His work has been produced regularly throughout venues in Belgium, Bulgaria, Canada, Cuba, Croatia, Denmark, France, Germany, Greece, Holland, Hungary, India, Italy, Luxembourg, Poland, Spain, Switzerland, Thailand, Tunisia, the United Kingdom, and the United States. With the support of the Ford Foundation’s Freedom of Expression Unit, he has also partnered to bring choreography to areas of the developing world, which traditionally have not enjoyed dance-touring opportunities, enlarging the reach and access of contemporary dance internationally.

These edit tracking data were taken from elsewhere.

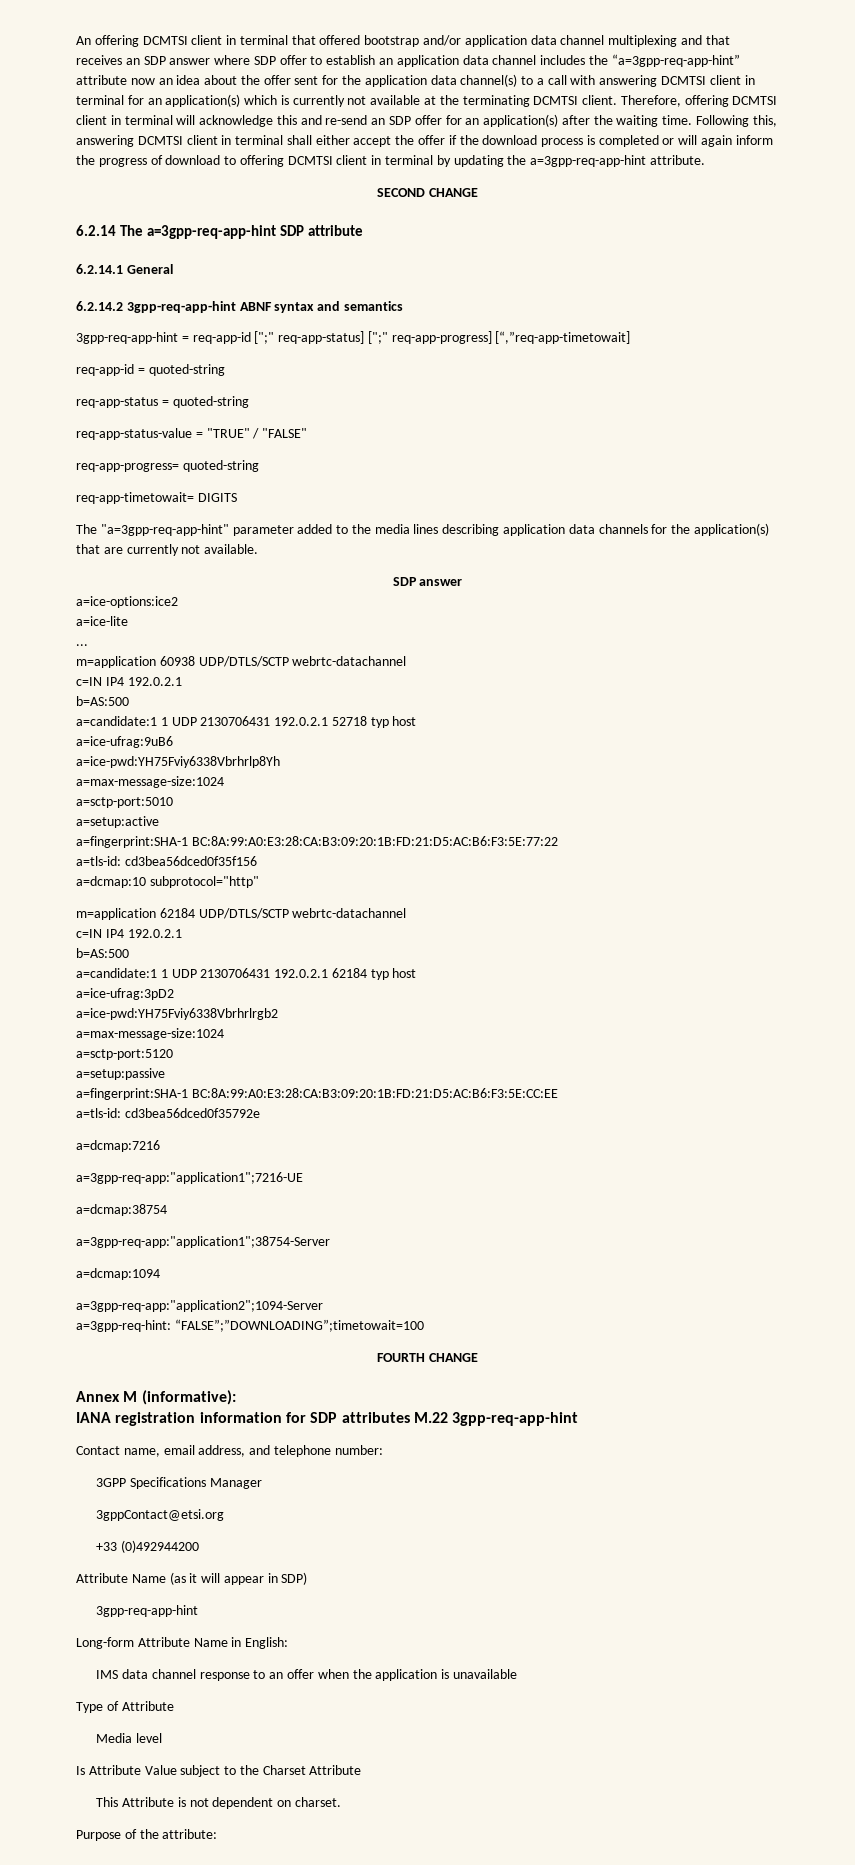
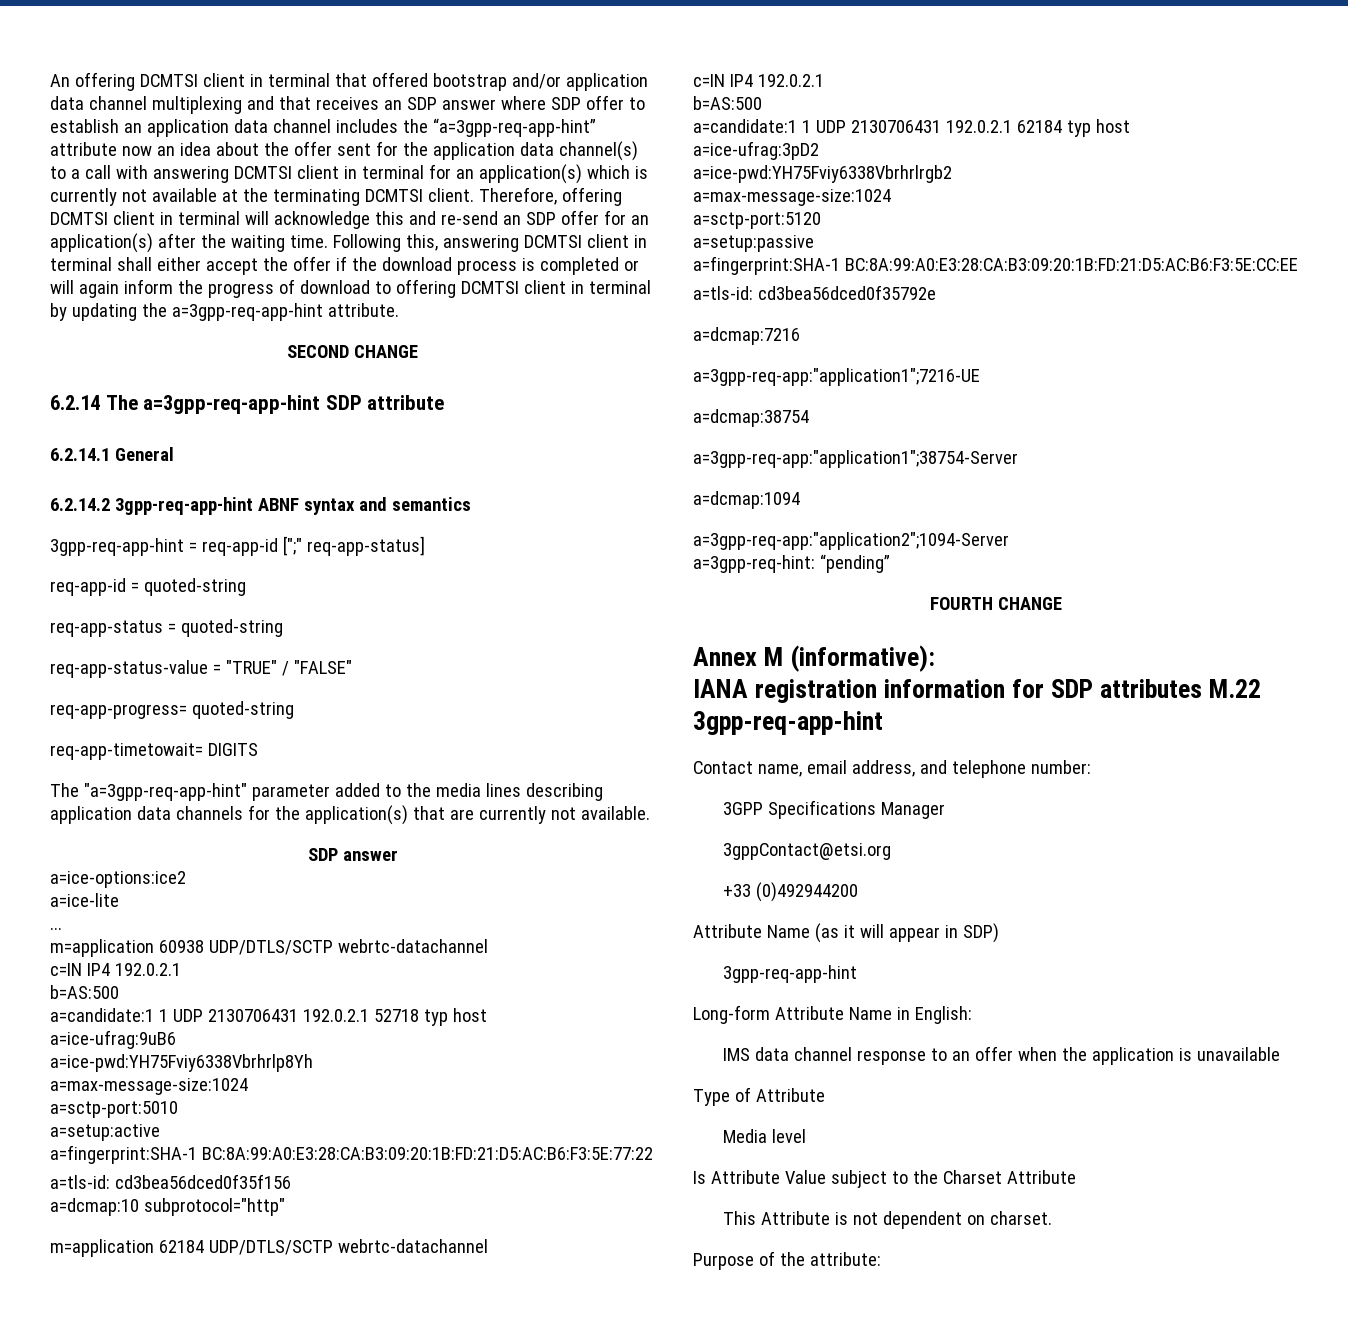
- 3gpp-req-app-hint = req-app-id [";" req-app-status] [";" req-app-progress] [“,”req-app-timetowait]
+ 3gpp-req-app-hint = req-app-id [";" req-app-status]
- a=3gpp-req-hint: “FALSE”;”DOWNLOADING”;timetowait=100
+ a=3gpp-req-hint: “pending”

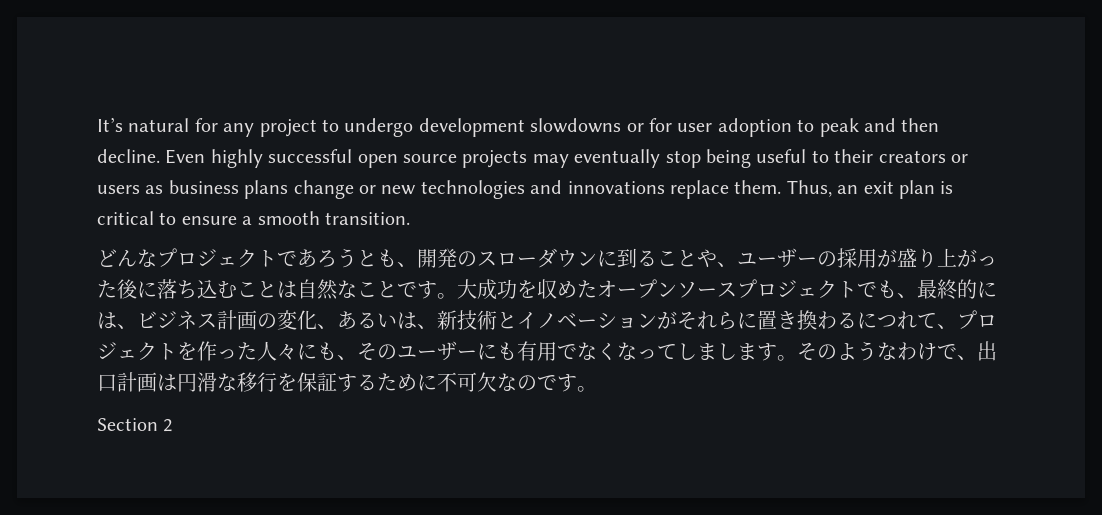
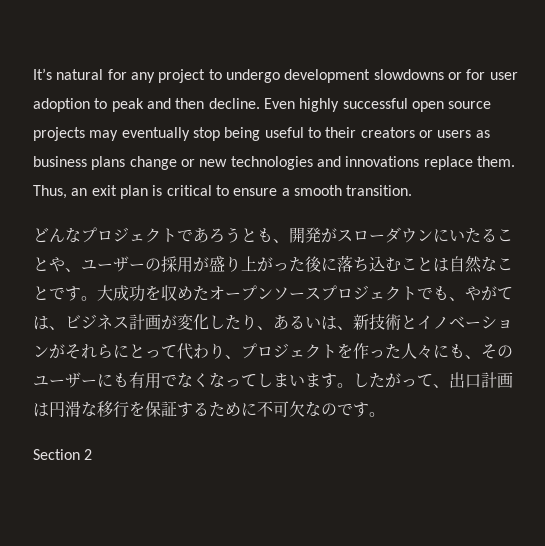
- どんなプロジェクトであろうとも、開発のスローダウンに到ることや、ユーザーの採用が盛り上がった後に落ち込むことは自然なことです。
+ どんなプロジェクトであろうとも、開発がスローダウンにいたることや、ユーザーの採用が盛り上がった後に落ち込むことは自然なことです。
- 大成功を収めたオープンソースプロジェクトでも、最終的には、ビジネス計画の変化、あるいは、新技術とイノベーションがそれらに置き換わるにつれて、プロジェクトを作った人々にも、そのユーザーにも有用でなくなってしまします。そのようなわけで、出口計画は円滑な移行を保証するために不可欠なのです。
+ 大成功を収めたオープンソースプロジェクトでも、やがては、ビジネス計画が変化したり、あるいは、新技術とイノベーションがそれらにとって代わり、プロジェクトを作った人々にも、そのユーザーにも有用でなくなってしまいます。したがって、出口計画は円滑な移行を保証するために不可欠なのです。

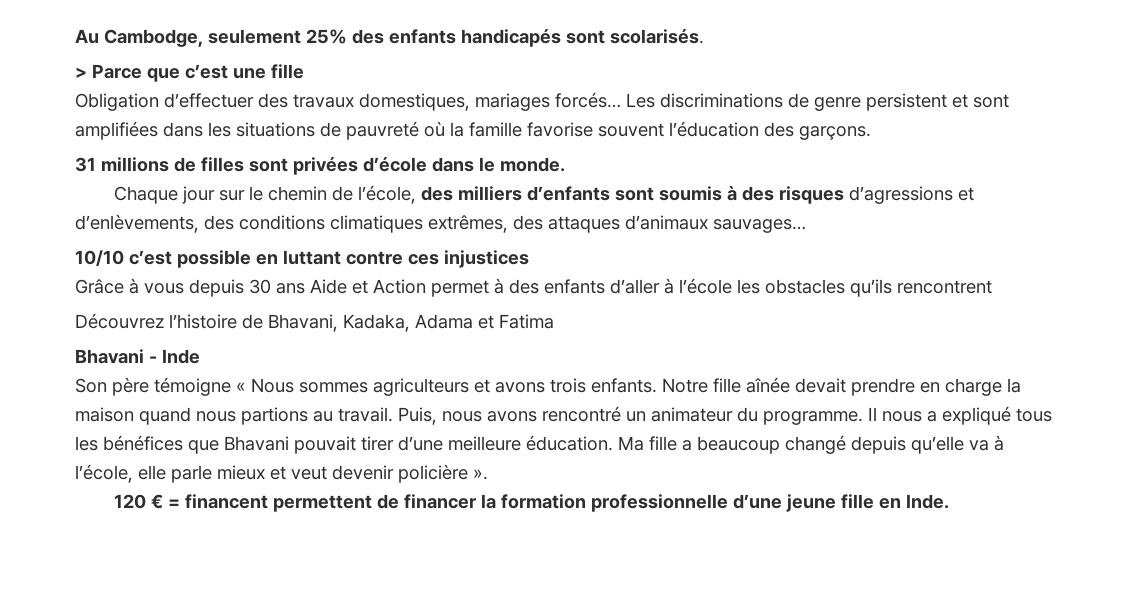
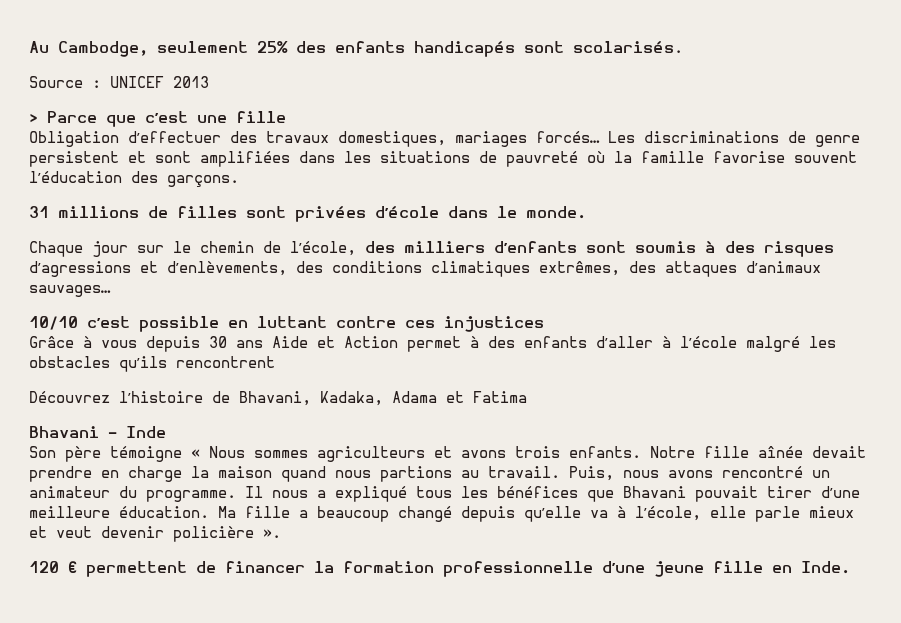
+ Source : UNICEF 2013
- Grâce à vous depuis 30 ans Aide et Action permet à des enfants d’aller à l’école les obstacles qu’ils rencontrent
+ Grâce à vous depuis 30 ans Aide et Action permet à des enfants d’aller à l’école malgré les obstacles qu’ils rencontrent
- 120 € = financent permettent de financer la formation professionnelle d’une jeune fille en Inde.
+ 120 € permettent de financer la formation professionnelle d’une jeune fille en Inde.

Recent engagements include two seasons at the Jacob’s Pillow Dance Festival, the Festival d’Avignon in France, Théâtre de la Cité Internationale in Paris with the Hermès Foundation, the Festival di Spoleto, Italy, and the BAM Next Wave Festival, for which he was commissioned for the inauguration of BAM Fisher. Upcoming engagements include the inauguration of Toyo Ito’s architecture in the Western Hemisphere (Puebla, Mexico), the Brisbane Festival (Australia), La Biennale de Lyon (France), Frank Gehry’s Fondation Louis Vuitton (Paris, France), and an independent production along the sinai Red Sea, exploring the meeting point of African, Arabian, and Mesopotamian cultures. He also appears yearly in NYC and Brooklyn. Creating choreography for museum spaces since 2002, Bokaer has been commissioned by at The Solomon R. Guggenheim Museum, P.S.1 MoMA, The New Museum, the Museum of Arts and Design in New York City. He has worked closely with performing arts curators for programs at The Asia Society (2011, 2014), Le Carré d’Art à Nîmes, IVAM Valencia, Kunsthalle St. Gallen, MUDAM Luxembourg, and La Triennale di Milano. Currently, the National Museum of Serbia is commissioning Bokaer to respond to Middle Danube Prehistoric Cultures, with ten partners: National Museum of Serbia, Vukovar Municipal Museum, Museum Lepenski Vir, the newly opened Museum of Vucedol Culture, Archaeological Museum Zagreb, Museum of Banat in Timisoara, University of Zagreb, University of Babe-Bolyai University of Cluj-Napoca.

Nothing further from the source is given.